Scan recent surveys that touch on guns and gun control and you realize quickly that it has not been a matter of political debate in quite some time. Last fall, a question on gun control was included in an October Post/ABC News survey.

The sample was asked whether they favored or opposed "stricter gun laws." Sixty-one percent said they favored tighter restrictions while 37 percent opposed more stringent regulations.

Not surprisingly, Democrats were generally more supportive of more gun restrictions than Republicans. Seventy-three percent of Democrats favored stricter laws, compared with 52 percent of Republicans who said the same; 56 percent of independents supported tighter strictures.

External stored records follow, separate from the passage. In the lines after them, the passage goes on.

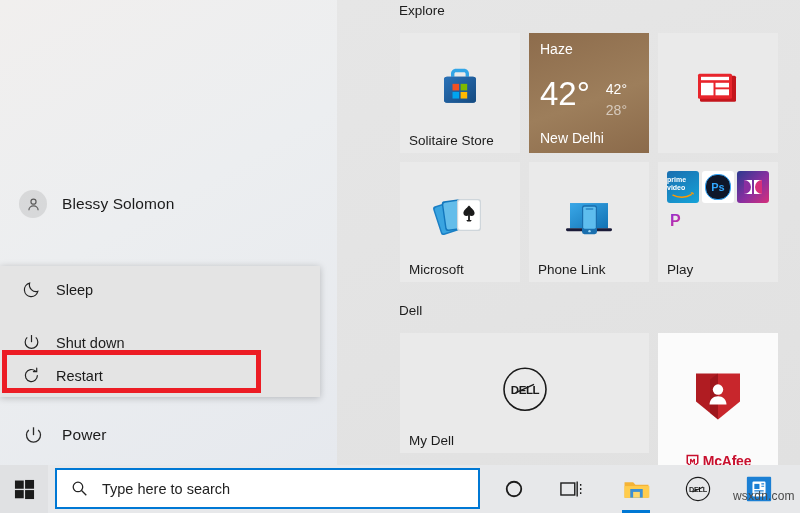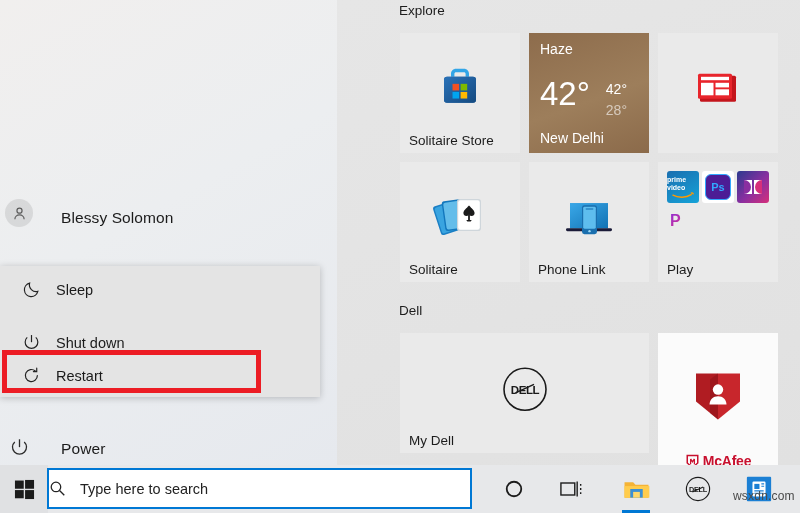"Ps" .mini-ps-inner { background: #4c1d95 -> #0f172a; border-radius: 6px -> 12px }
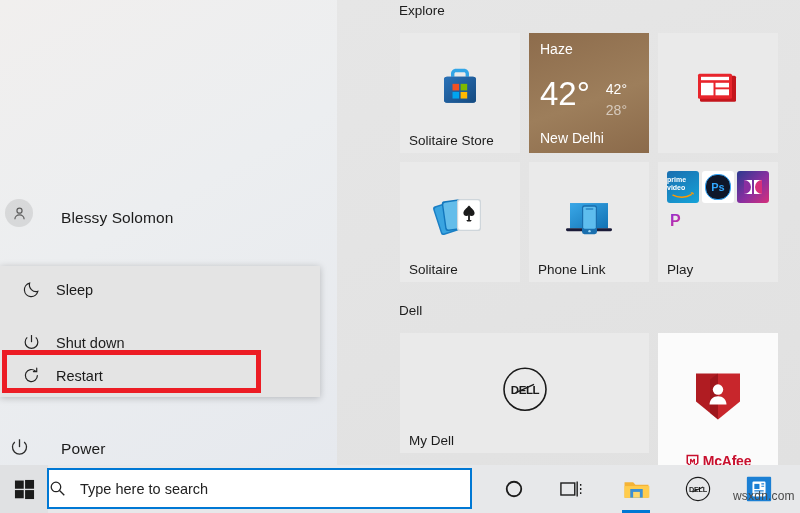"Blessy Solomon" .rail-item { align-items: flex-end -> center; gap: 13px -> none; padding-left: none -> 14px }
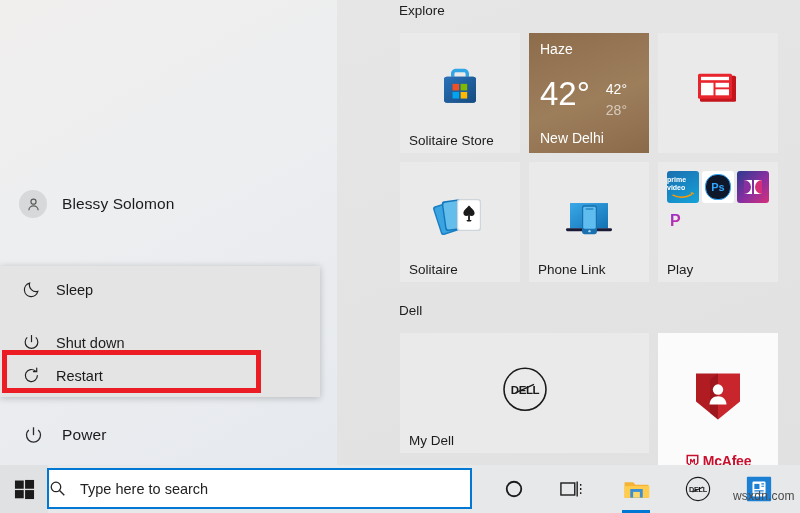"Solitaire" span.tile-label { text: Solitaire -> Microsoft }
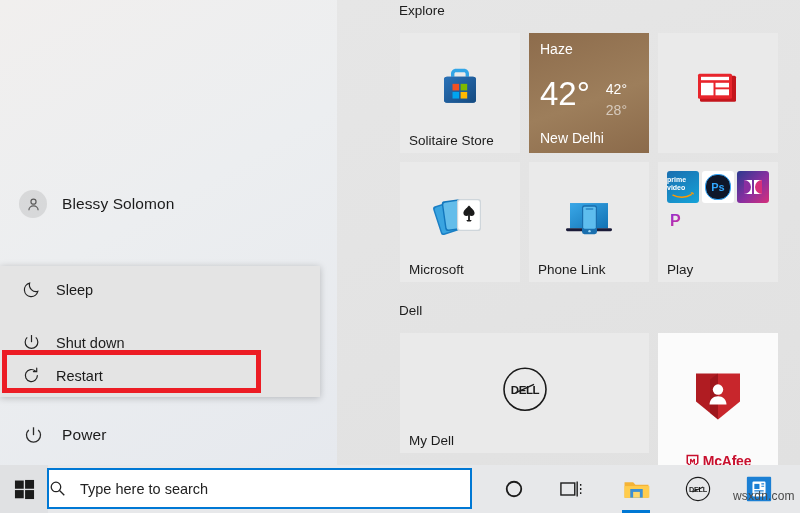"Type here to search" .search-box { left: 47px -> 55px; padding-left: none -> 14px }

The same trend was seen when voters were differentiated by ideology. Seventy-one percent of liberals backed stricter gun laws, followed by 61 percent of moderates and 55 percent of conservatives.

It's interesting to note that the Post/ABC poll was in the field shortly after the the shooting at an Amish schoolhouse in Pennsylvania -- the third fatal school shooting in a week's time. Events like the Amish school shooting or even Columbine incident -- i.e. ones that managed to make gun violence in schools a part of the daily debate for several years -- don't have any long-term impact on Americans' overall beliefs about gun laws.

http://blog.washingtonpost.com/thefix/2007/04/parsing_the_polls_gun_control.html

The bottom is that the issue is emotionally charged. Reasoning has been short-circuited by phenomena known variously as "cognitive dissonance," "hypothesis locking" and confirmation bias.

Sad really- as the results of Australia's actions back in the 90's plainly show:

Gun deaths in rapid decline since buyback
December 14, 2006

THE risk of dying by gunshot has dropped dramatically since the gun buyback scheme was introduced after the Port Arthur massacre in 1996, a new report says.

Dr Philip Alpers, a University of Sydney academic who helped write the report, said the buyback saw the number of gun deaths a year fall from an average of 521 to 289, "suggesting that the removal of more than 700,000 guns was associated with a faster declining rate of gun suicide and gun homicide".

The Prime Minister, John Howard, introduced some of the world's toughest gun laws after the massacre, calling on people to surrender semi-automatic's, which reload each time the trigger is pulled, and pump-action shotguns.